‘Aftershocks’ Is A Powerful Memoir Of A Life Upended — Then Pieced Back Together
When Nadia Owusu was 7 years old and living in Rome with her father, stepmother and younger sister, two events occurred on the same day that upended her world.
The first was a disaster she didn’t experience personally, but heard about on the radio: a catastrophic earthquake in Armenia, where her mother’s family had lived before they sought refuge in America. The second was the sudden appearance of her mother, standing nervously at the front door, gripping a pair of red balloons in her hands.
Owusu hadn’t seen her mother for three years, but now there she was, along with her silent second husband. They’d been vacationing in Italy. Her mother whisked Nadia and her sister off for a day of fun, before she vanished again.
As happens, especially in the minds of children, those two events became soldered together in memory. Here’s how Owusu puts it in her new memoir: “When I was seven, my mother showed up with an earthquake and red balloons. I remember her shaking hands and I remember the shaking earth. In me, private and seismic tremors cannot be separated.”
Owusu’s lyrical and tough memoir is called Aftershocks; and though, at first, it may seem like an overly dramatic conceit for Owusu to tell the story of her life in terms of tremors, seismic shock waves, and fault lines, those metaphors quickly come to seem apt, even restrained.
Owusu’s memoir is a classic “search for identity” story, one that’s complicated by the fact that the ground beneath Owusu’s feet is so unstable. Owusu’s out-of-the-picture mother is white and Armenian American; her beloved father is Black from Ghana. His work with the United Nations gave Nadia and her siblings a cosmopolitan upbringing — Italy, England, Ghana, Ethiopia, Uganda — but no fixed sense of home.
Being biracial intensifies Owusu’s apartness. And, then, there are the abandonments that fracture her life. Her mother’s unexplained departure when Nadia is 4 is followed by the death of her father when she’s 13 and, almost simultaneously, the refusal of her mother to take in Owusu and her sister. Instead, Owusu lives, tempestuously, with her stepmother until she leaves for college in New York where, not surprisingly, in her late 20s she experiences a breakdown.

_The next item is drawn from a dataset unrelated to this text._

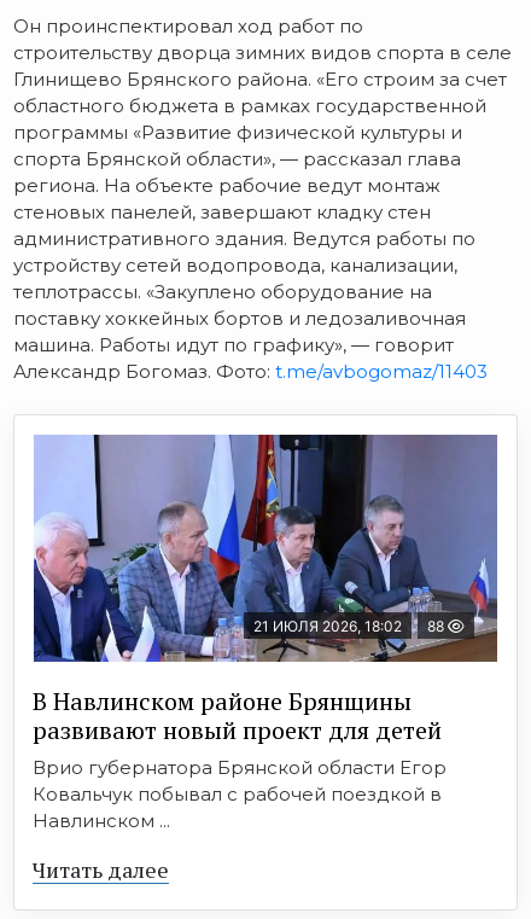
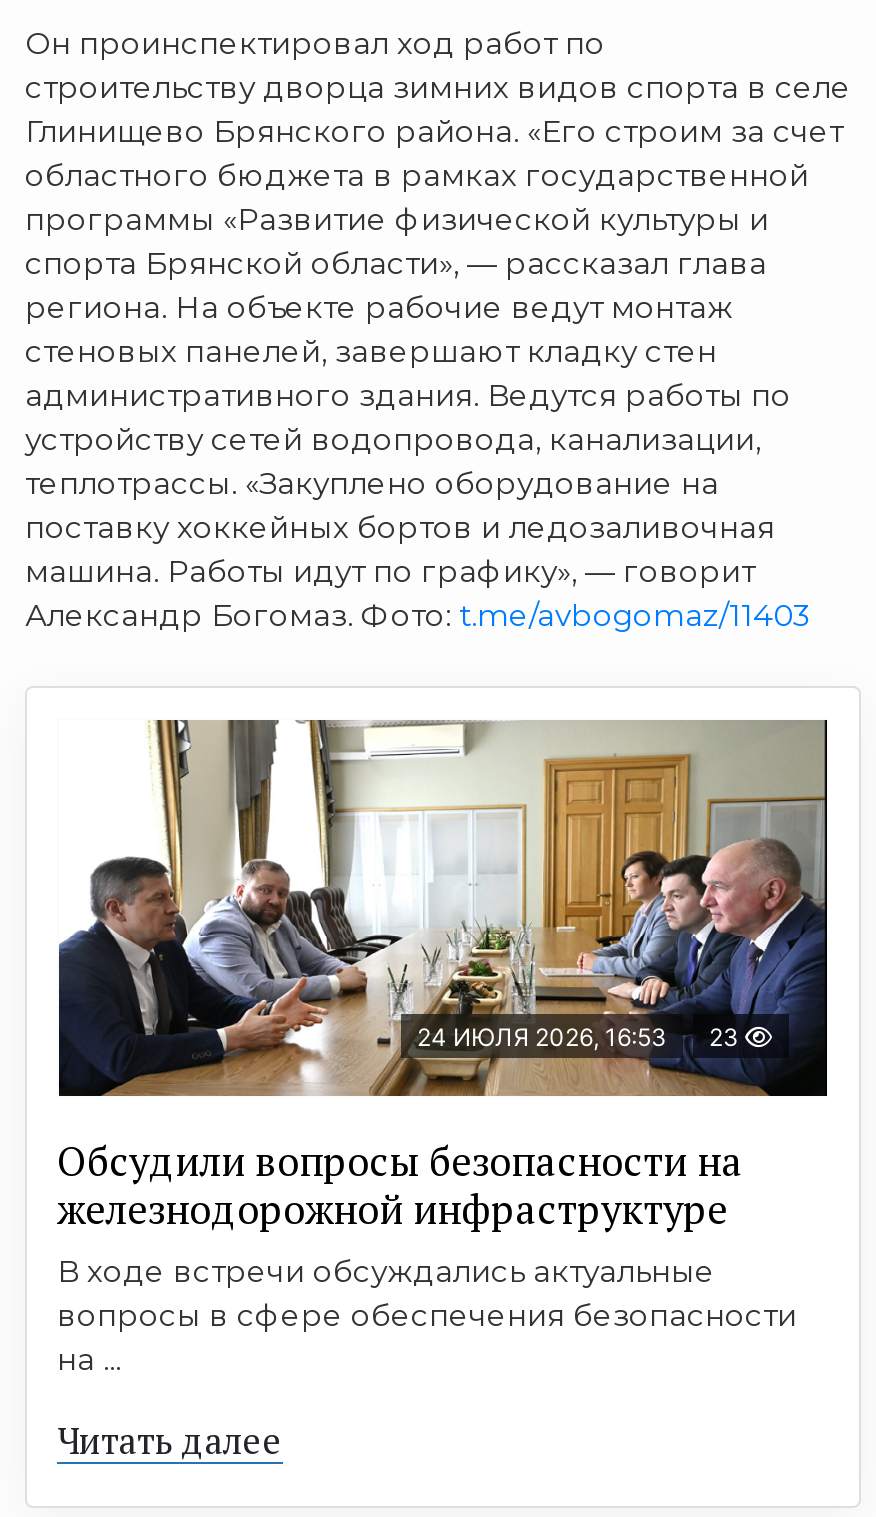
[33,434,498,663] [image] | 21 ИЮЛЯ 2026, 18:02 | 88 -> [57,718,829,1098] [image] | 24 ИЮЛЯ 2026, 16:53 | 23
[33,684,447,832] В Навлинском районе Брянщины | развивают новый проект для детей | Врио губернатора Брянской области Егор | Ковальчук побывал с рабочей поездкой в | Навлинском ... -> [57,1133,797,1377] Обсудили вопросы безопасности на | железнодорожной инфраструктуре | В ходе встречи обсуждались актуальные | вопросы в сфере обеспечения безопасности | на ...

Owusu devotes a portion of this memoir to surveying the ruptured histories of the many countries she’s connected to, but it’s her striking personal story and charged language that makes Aftershocks compelling. Speaking of her father’s death, Owusu comes to realize that “grief is slow internal bleeding.” Reflecting on the stories she’d heard about the opposition of her father’s family in Ghana to his marriage to her white mother, Owusu passes on this critical folk adage: “Any river loses its identity when entering the sea.” Feeling her breakdown approaching, Owusu describes stumbling out of “the speeding purgatory” of her subway train, running into her apartment and spending seven mostly sleepless days rocking in a ratty blue chair she picked up off the street. There she forces herself to confront questions about her “upended, dislocated body and mind. …[A]bout the geography and geology of my experience — about who I was and how I’d ended up in the blue chair. … [A]bout finding my way out of it.”
Aftershocks, Owusu’s father had told her on the day of the Armenian earthquake, are “the earth’s delayed reaction to stress.” Owusu’s breakdown is one kind of aftershock; this well-wrought, often powerful memoir is another.